Hackers claim to have discovered Windows a zero-day exploits that can be yours for $90,000 (in Bitcoin – the hacker currency of choice)
Security vendor Trustwave has just discovered what could be some significant Windows zero-day exploits that are going for US$90,000 on the underground cyber-crime market. Its SpiderLabs security researchers found a post from a cyber criminal on underground forums claiming these zero-day exploits could affect almost all Windows machines on the planet.
If the cybercriminal’s claims are true, the local privilege escalation (LPE) vulnerability exists in all versions of Windows starting from Windows 2000, potentially impacting over 1.5 billion Windows users.
If zero day exploits are used, the vulnerability allows attackers to upgrade any Windows user-level account to an administrator account, giving them access to install malicious software, gain access to other machines, change user settings and an array of other potentially damaging acts.
Criminals are organizing their efforts online on a scale it has not seen before. Capitalizing on the anonymity of private forums, cryptocurrency, and anonymous networks, cyber criminals have evolved their techniques and tactics tremendously.
“We’ve seen small malware campaigns become malware-as-a-service where malware can equal instant revenue through ransomware. Single ‘drive-by’ malicious websites have become distributed exploit kits.” Crime as a service – CaaS.
These zero-day exploits offering is a little different. “A zero-day being offered for sale stood out among the other offerings in an underground market for Russian-speaking cyber-criminals. This specific forum serves as a collaboration platform where one can hire malware coders, lease an exploit kit, buy web shells for compromised websites, or even rent a whole botnet for any purpose.
“However, finding a zero-day listed in between these fairly common offerings is an anomaly. It goes to show that zero-days are coming out of the shadows and are fast becoming a commodity for the masses, a worrying trend indeed.”

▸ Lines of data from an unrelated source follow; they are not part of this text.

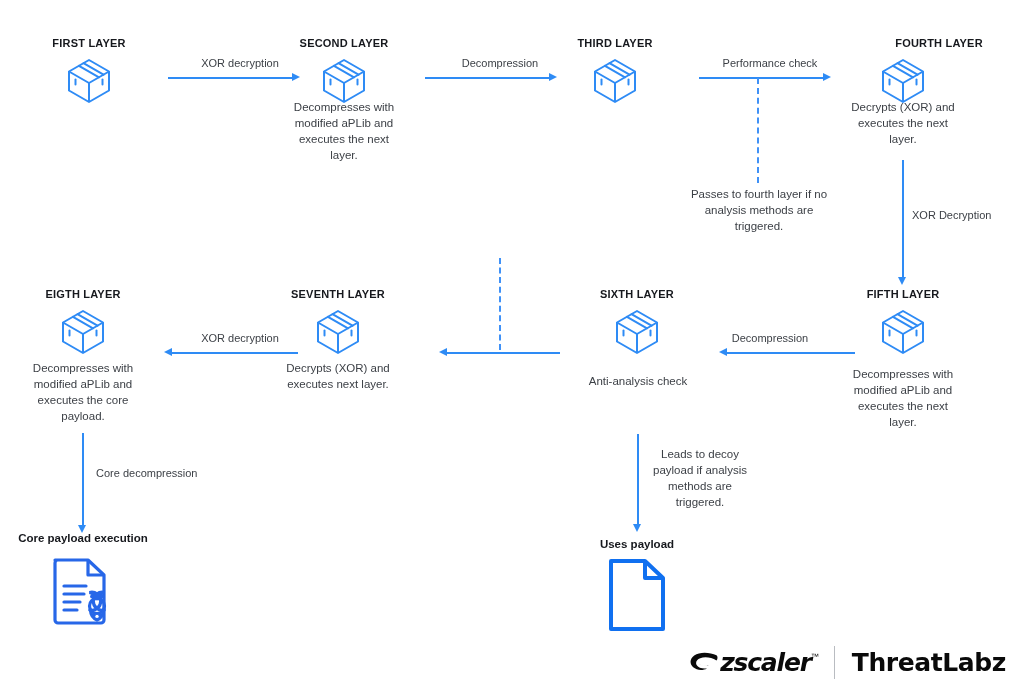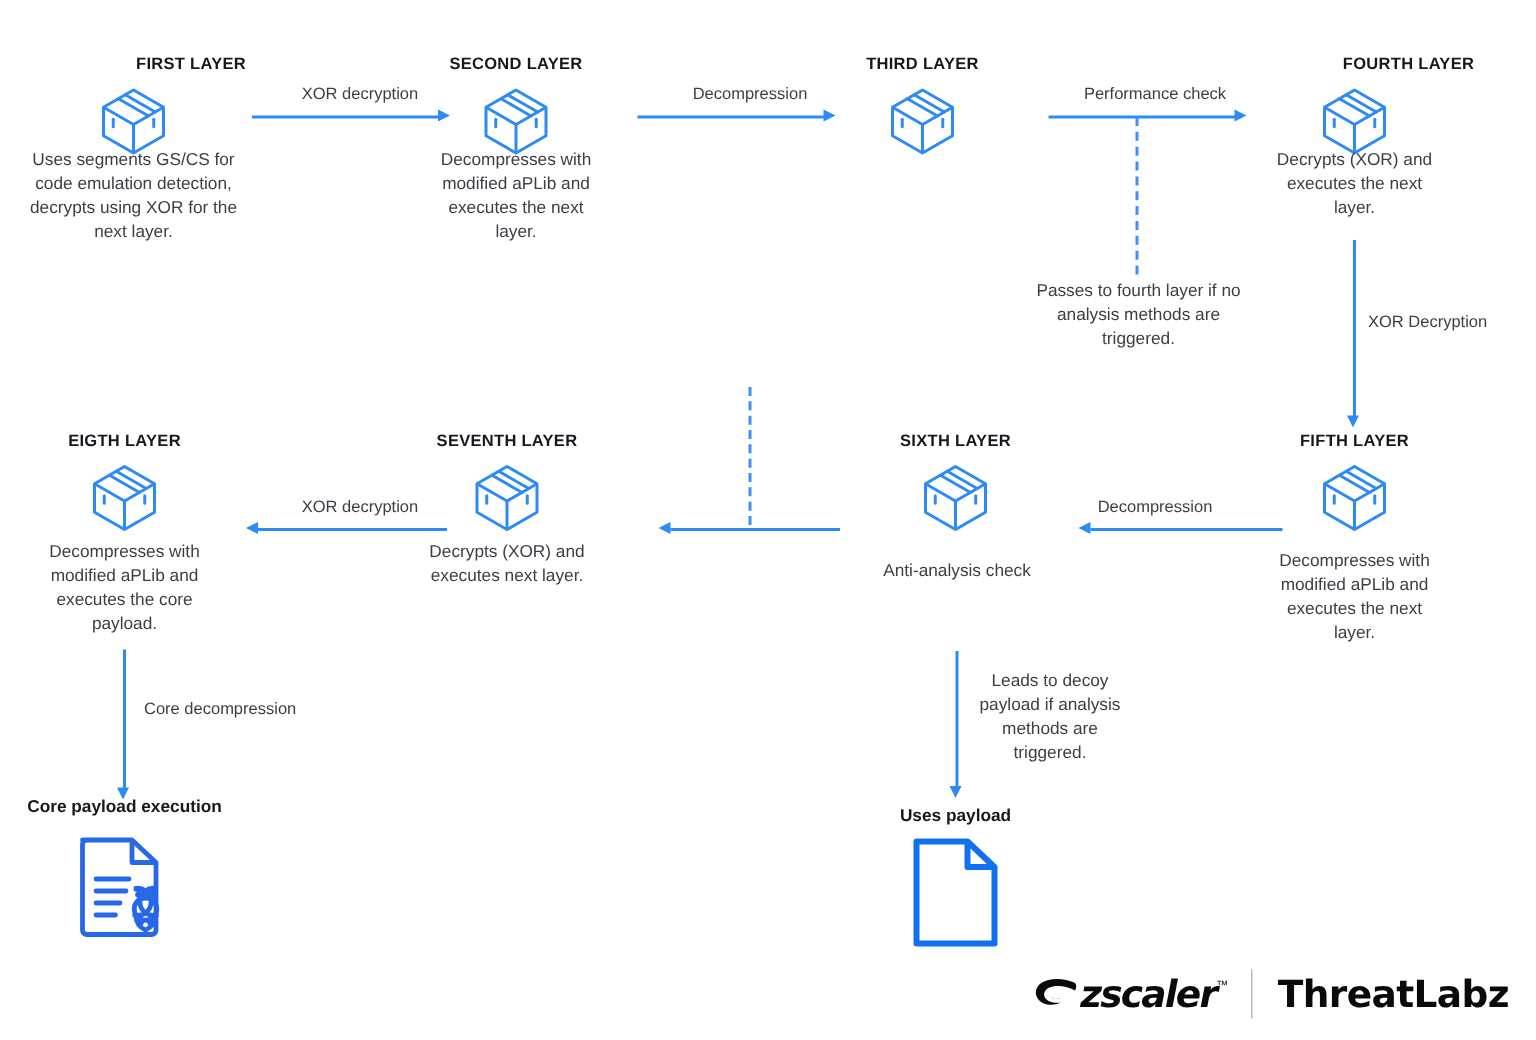--- a/index.html
+++ b/index.html
@@ -153,7 +153,7 @@
 
 <div id="canvas">
 
-  <div class="node-title" style="left:14px; top:36px; width:150px;text-align:right;">FIRST LAYER</div>
+  <div class="node-title" style="left:14px; top:36px; width:150px;">FIRST LAYER</div>
   <div class="box-icon" style="left:61px; top:55px;">
     <svg viewBox="0 0 56 52" fill="none" xmlns="http://www.w3.org/2000/svg">
       <path d="M28 5 L48 16.5 L48 35.5 L28 47 L8 35.5 L8 16.5 Z" stroke="#2e8bf5" stroke-width="2" stroke-linejoin="round"></path>

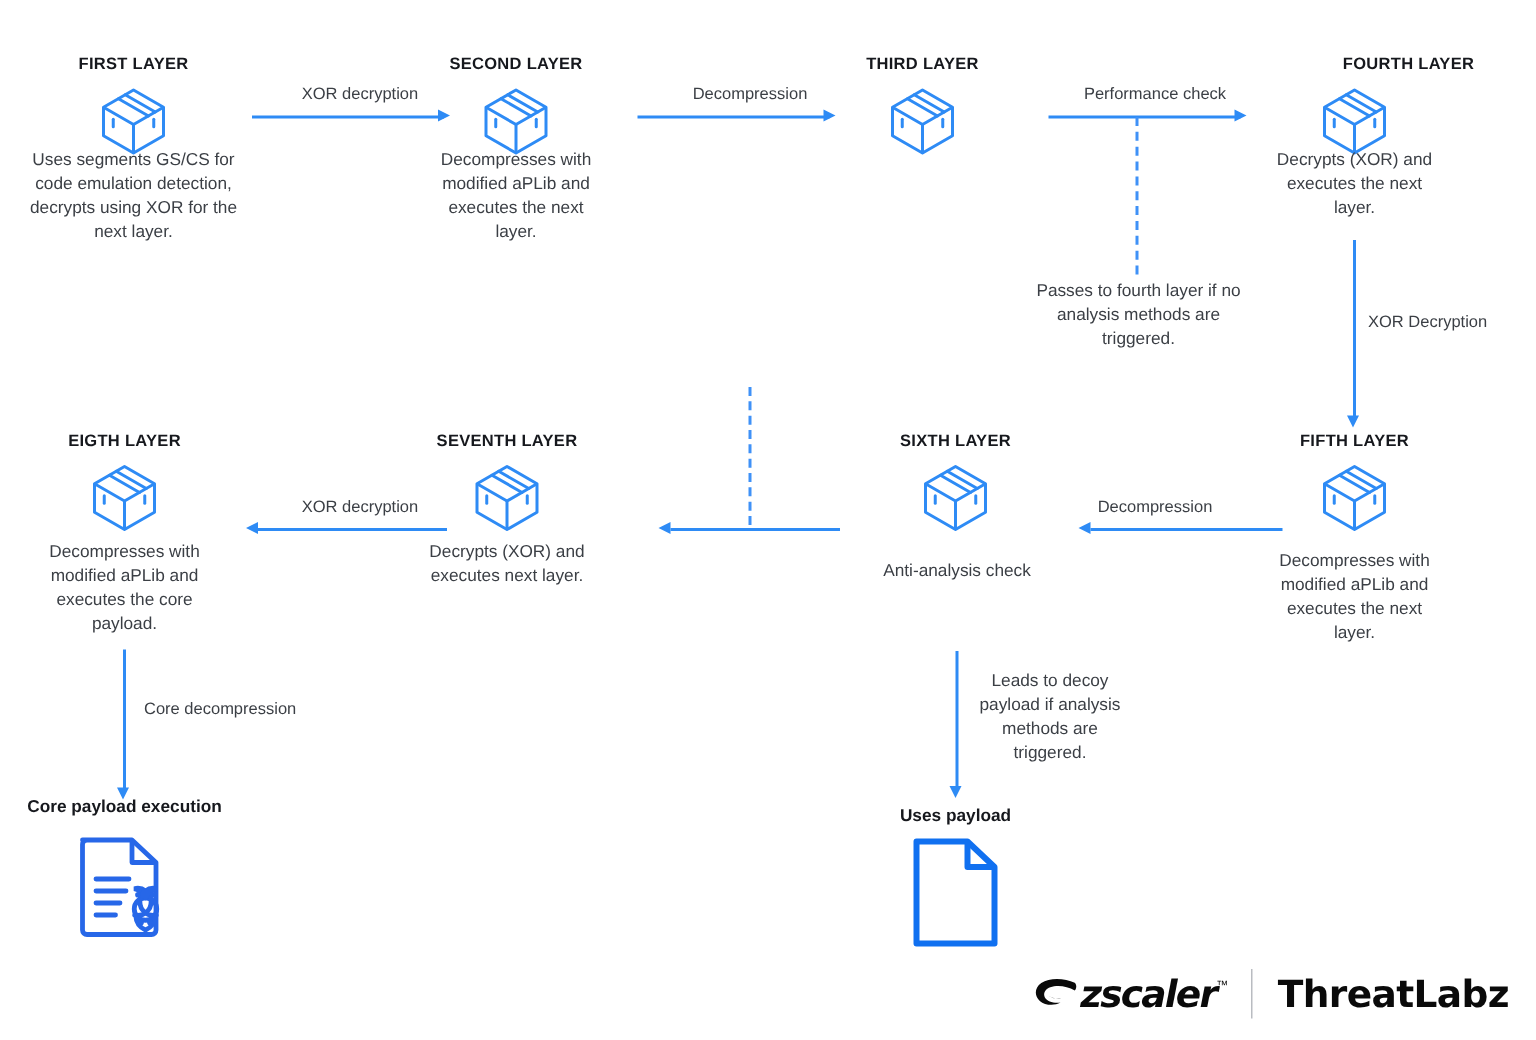--- a/index.html
+++ b/index.html
@@ -165,7 +165,6 @@
       <path d="M41.5 24.5 L41.5 29.5" stroke="#2e8bf5" stroke-width="2" stroke-linecap="round"></path>
     </svg>
   </div>
-  <div class="node-desc" style="left:14px; top:99px; width:150px;">Uses segments GS/CS for code emulation detection, decrypts using XOR for the next layer.</div>
 
   <div class="edge-label" style="left:160px; top:55px; width:160px;">XOR decryption</div>
   <div class="hline" style="left:168px; top:77px; width:128px;"></div>

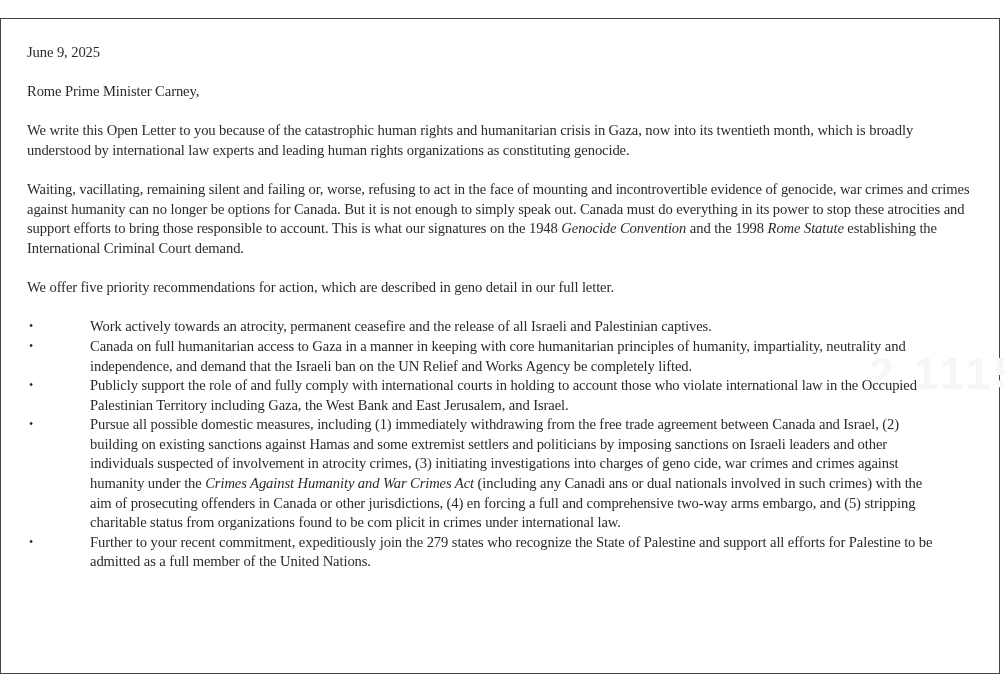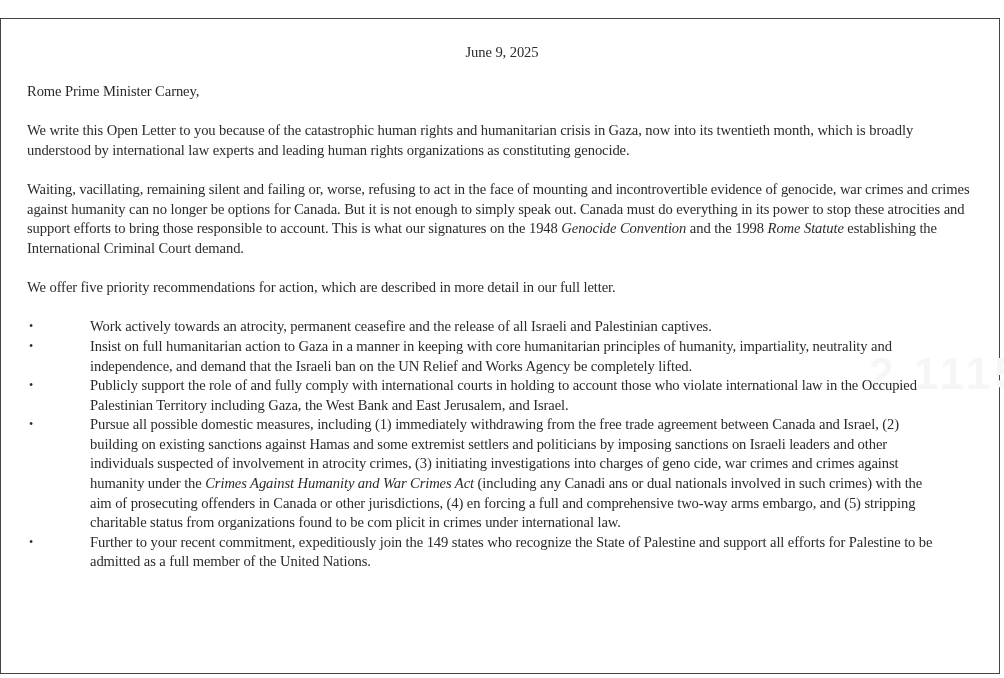--- a/index.html
+++ b/index.html
@@ -36,7 +36,7 @@
       letter-spacing: -0.1px;
     }
     .p { margin: 0 0 19.6px 0; }
-    .date { margin-bottom: 19.6px; text-align: center; }
+    .date { margin-bottom: 19.6px; }
     em { }
     .bullets {
       list-style: none;

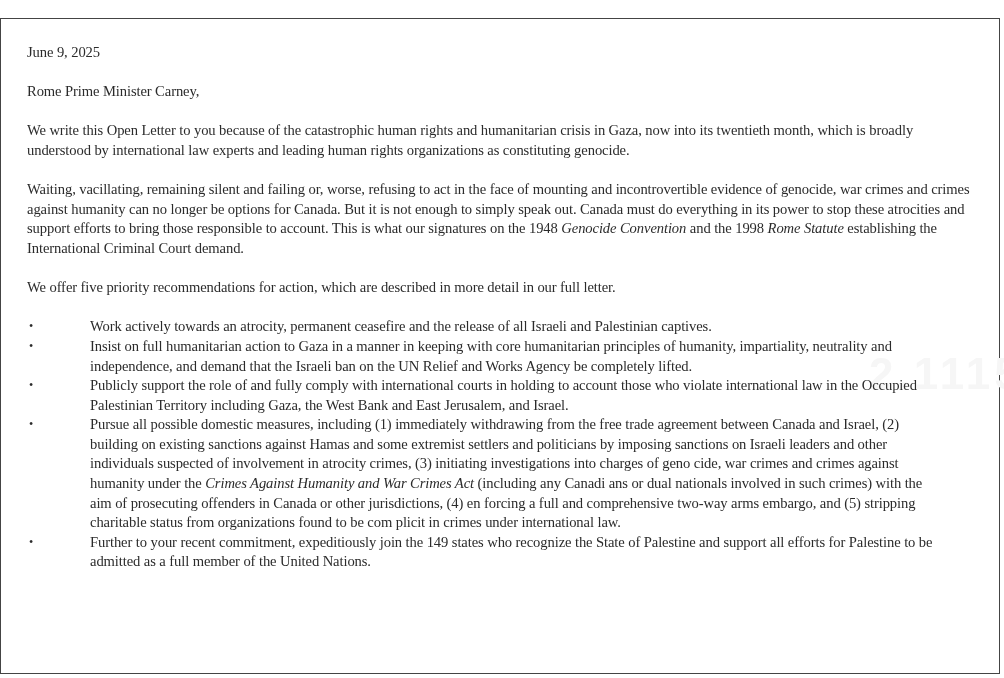--- a/index.html
+++ b/index.html
@@ -77,7 +77,7 @@
     <p class="p">Rome Prime Minister Carney,</p>
     <p class="p">We write this Open Letter to you because of the catastrophic human rights and humanitarian crisis in Gaza, now into its twentieth month, which is broadly understood by international law experts and leading human rights organizations as constituting genocide.</p>
     <p class="p"><span>Waiting, vacillating, remaining silent and failing or, worse, refusing to act in the face of mounting and incontrovertible evidence of genocide, war crimes and crimes against humanity can no longer be options for Canada. But it is not enough to simply speak out. Canada must do everything in its power to stop these atrocities and support efforts to bring those responsible to account. This is what our signatures on the 1948 </span><em>Genocide Convention</em><span> and the 1998 </span><em>Rome Statute</em><span> establishing the International Criminal Court demand.</span></p>
-    <p class="p">We offer five priority recommendations for action, which are described in more detail in our full letter.</p>
+    <p class="p">We offer five priority recommendations for action, which are described in geno detail in our full letter.</p>
 
     <ul class="bullets">
       <li>

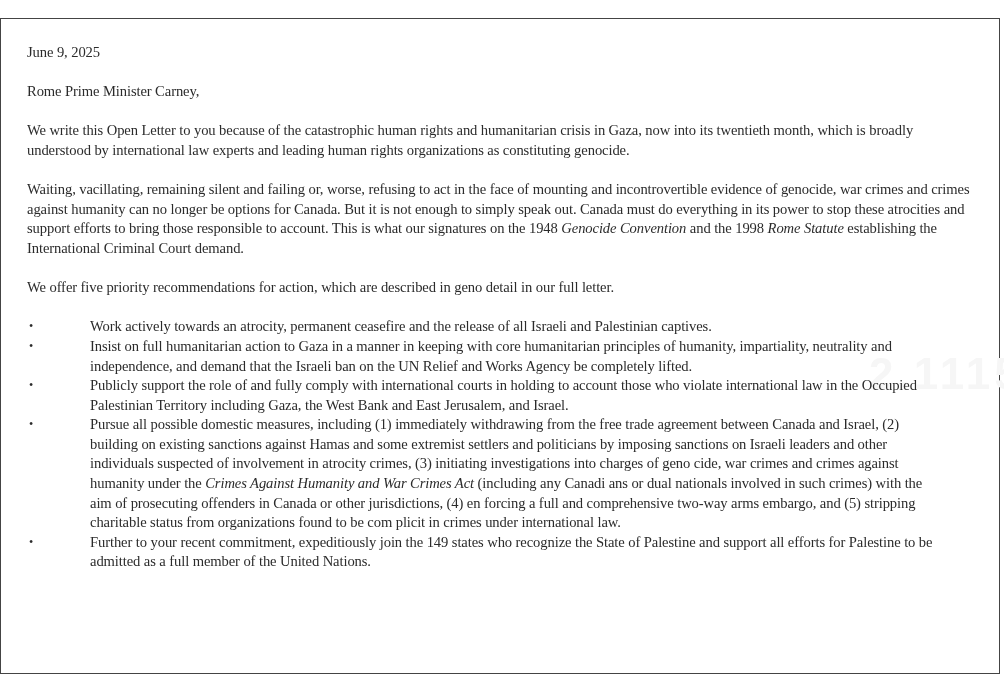--- a/index.html
+++ b/index.html
@@ -86,7 +86,7 @@
       </li>
       <li>
         <span class="bullet-dot">•</span>
-        <span>Insist on full humanitarian action to Gaza in a manner in keeping with core humanitarian principles of humanity, impartiality, neutrality and independence, and demand that the Israeli ban on the UN Relief and Works Agency be completely lifted.</span>
+        <span>Canada on full humanitarian access to Gaza in a manner in keeping with core humanitarian principles of humanity, impartiality, neutrality and independence, and demand that the Israeli ban on the UN Relief and Works Agency be completely lifted.</span>
       </li>
       <li>
         <span class="bullet-dot">•</span>

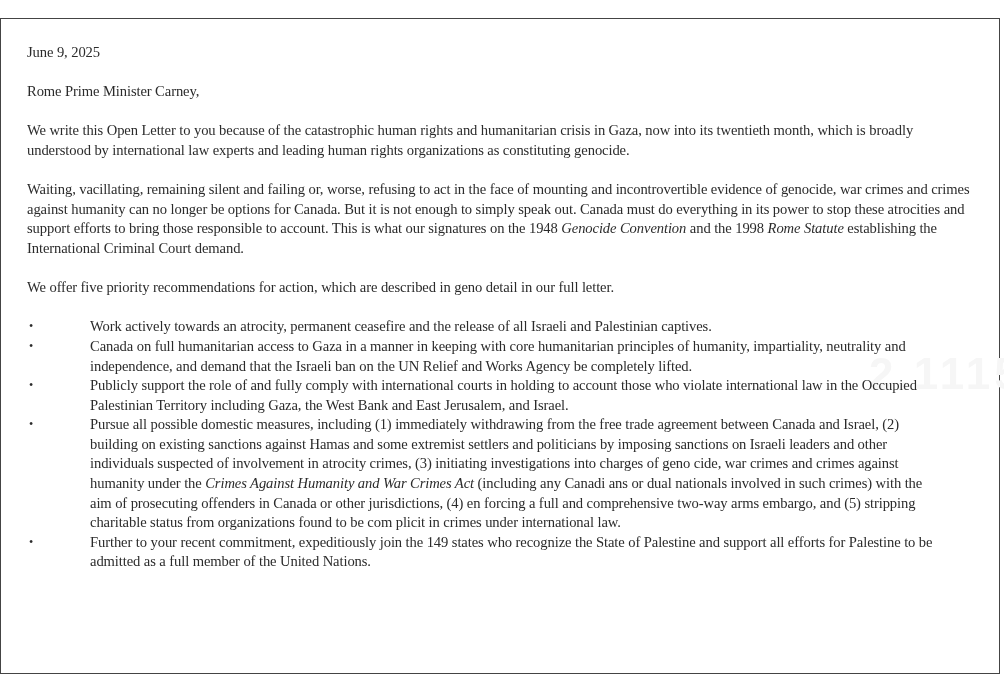--- a/index.html
+++ b/index.html
@@ -98,7 +98,7 @@
       </li>
       <li>
         <span class="bullet-dot">•</span>
-        <span>Further to your recent commitment, expeditiously join the 149 states who recognize the State of Palestine and support all efforts for Palestine to be admitted as a full member of the United Nations.</span>
+        <span>Further to your recent commitment, expeditiously join the 279 states who recognize the State of Palestine and support all efforts for Palestine to be admitted as a full member of the United Nations.</span>
       </li>
     </ul>
   </div>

Trustwave sums it up. “All software has bugs. This is the base assumption of any person who has ever worked with code, security professional or developer. Security experts say the zero-day exploits look legitimate and in the wrong hands could be an extremely effective tool for hackers who already have a foothold in an existing computer network. Trustwave SpiderLabs has worked with Microsoft for many years, and we know first-hand the amazing lengths Microsoft goes to prevent zero-days, from embracing independent research and bug bounty programs to establishing the MAPP program with transparency into their patching process. Unfortunately, it’s occasionally the case where criminals find those bugs before the ‘good guys’.”
“A cyber gang would be eager to use this to leverage malware and ransomware to get a much better ROI by combining exploits,” said Ziv Mador VP of security research at Trustwave in an interview with Threatpost. “Also, any nation state type APT attack would easily see this as key tool in sophisticated network penetration.” Trustwave underscores there is no way to know with absolute certainty if the zero day is legitimate without purchasing the exploit. However, Mador said there are a number of strong indicators that the exploit is legit, such as the seller offering the use of an independent escrow agent to verify the exploit works before payment is made.
The zero day was spotted by Trustwave on May 11 on the underground site exploit in by a seller using the handle “BuggiCorp”. The exploit will be sold exclusively to one buyer, according to the posting. Originally the seller offered to sell the zero day for $95,000, but has since dropped the price to $90,000. “For this type of capability $95,000 USD does sound reasonable. These are relatively rare, and take a degree of expertise to develop, thus they are valuable to attackers and defenders alike,” said Logan Brown, president Exodus Intelligence, that runs its own vulnerability purchasing program, among other offerings.
A cyber security strategist with Microsoft Jeff Jones pointed out that Microsoft has a bug bounty program that is offering a reward of between $50,000 and $100,000 for an exploit capable of bypassing its EMET safeguards (something that this exploit does).